◆ **Task**:
Write out the data that follows. Keep every character unchanged.

◆ **Entries supplied**:
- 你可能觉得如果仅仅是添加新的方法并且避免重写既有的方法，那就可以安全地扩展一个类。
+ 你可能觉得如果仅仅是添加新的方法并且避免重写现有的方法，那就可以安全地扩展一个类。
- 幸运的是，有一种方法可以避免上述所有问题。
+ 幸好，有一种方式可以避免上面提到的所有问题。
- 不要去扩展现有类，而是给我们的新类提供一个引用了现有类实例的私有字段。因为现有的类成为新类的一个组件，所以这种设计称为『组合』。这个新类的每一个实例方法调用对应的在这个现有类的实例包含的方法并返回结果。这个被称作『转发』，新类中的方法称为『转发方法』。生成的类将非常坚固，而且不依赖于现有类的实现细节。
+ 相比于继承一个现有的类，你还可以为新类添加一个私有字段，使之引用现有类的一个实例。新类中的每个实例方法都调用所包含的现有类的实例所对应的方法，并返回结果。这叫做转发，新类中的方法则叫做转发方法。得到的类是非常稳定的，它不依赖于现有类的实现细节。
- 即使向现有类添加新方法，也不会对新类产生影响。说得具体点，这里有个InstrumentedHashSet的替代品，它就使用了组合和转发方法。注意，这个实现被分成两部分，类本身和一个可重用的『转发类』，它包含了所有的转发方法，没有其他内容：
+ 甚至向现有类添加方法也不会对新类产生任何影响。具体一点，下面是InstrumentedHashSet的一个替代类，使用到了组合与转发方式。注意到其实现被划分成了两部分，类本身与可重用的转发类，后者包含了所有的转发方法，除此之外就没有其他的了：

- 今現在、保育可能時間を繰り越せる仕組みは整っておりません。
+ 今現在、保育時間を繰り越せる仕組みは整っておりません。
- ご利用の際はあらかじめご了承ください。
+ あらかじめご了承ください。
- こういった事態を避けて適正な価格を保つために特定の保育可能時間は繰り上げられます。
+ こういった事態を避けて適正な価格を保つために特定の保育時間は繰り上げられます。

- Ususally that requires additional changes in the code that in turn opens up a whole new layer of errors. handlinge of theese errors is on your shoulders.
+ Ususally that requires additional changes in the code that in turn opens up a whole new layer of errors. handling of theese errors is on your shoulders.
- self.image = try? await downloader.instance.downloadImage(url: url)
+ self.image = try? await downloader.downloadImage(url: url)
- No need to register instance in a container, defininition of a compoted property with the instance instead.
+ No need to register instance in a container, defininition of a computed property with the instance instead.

◆ **Answer for the task**:
- 你可能觉得如果仅仅是添加新的方法并且避免重写既有的方法，那就可以安全地扩展一个类。
+ 你可能觉得如果仅仅是添加新的方法并且避免重写现有的方法，那就可以安全地扩展一个类。
- 幸运的是，有一种方法可以避免上述所有问题。
+ 幸好，有一种方式可以避免上面提到的所有问题。
- 不要去扩展现有类，而是给我们的新类提供一个引用了现有类实例的私有字段。因为现有的类成为新类的一个组件，所以这种设计称为『组合』。这个新类的每一个实例方法调用对应的在这个现有类的实例包含的方法并返回结果。这个被称作『转发』，新类中的方法称为『转发方法』。生成的类将非常坚固，而且不依赖于现有类的实现细节。
+ 相比于继承一个现有的类，你还可以为新类添加一个私有字段，使之引用现有类的一个实例。新类中的每个实例方法都调用所包含的现有类的实例所对应的方法，并返回结果。这叫做转发，新类中的方法则叫做转发方法。得到的类是非常稳定的，它不依赖于现有类的实现细节。
- 即使向现有类添加新方法，也不会对新类产生影响。说得具体点，这里有个InstrumentedHashSet的替代品，它就使用了组合和转发方法。注意，这个实现被分成两部分，类本身和一个可重用的『转发类』，它包含了所有的转发方法，没有其他内容：
+ 甚至向现有类添加方法也不会对新类产生任何影响。具体一点，下面是InstrumentedHashSet的一个替代类，使用到了组合与转发方式。注意到其实现被划分成了两部分，类本身与可重用的转发类，后者包含了所有的转发方法，除此之外就没有其他的了：

- 今現在、保育可能時間を繰り越せる仕組みは整っておりません。
+ 今現在、保育時間を繰り越せる仕組みは整っておりません。
- ご利用の際はあらかじめご了承ください。
+ あらかじめご了承ください。
- こういった事態を避けて適正な価格を保つために特定の保育可能時間は繰り上げられます。
+ こういった事態を避けて適正な価格を保つために特定の保育時間は繰り上げられます。

- Ususally that requires additional changes in the code that in turn opens up a whole new layer of errors. handlinge of theese errors is on your shoulders.
+ Ususally that requires additional changes in the code that in turn opens up a whole new layer of errors. handling of theese errors is on your shoulders.
- self.image = try? await downloader.instance.downloadImage(url: url)
+ self.image = try? await downloader.downloadImage(url: url)
- No need to register instance in a container, defininition of a compoted property with the instance instead.
+ No need to register instance in a container, defininition of a computed property with the instance instead.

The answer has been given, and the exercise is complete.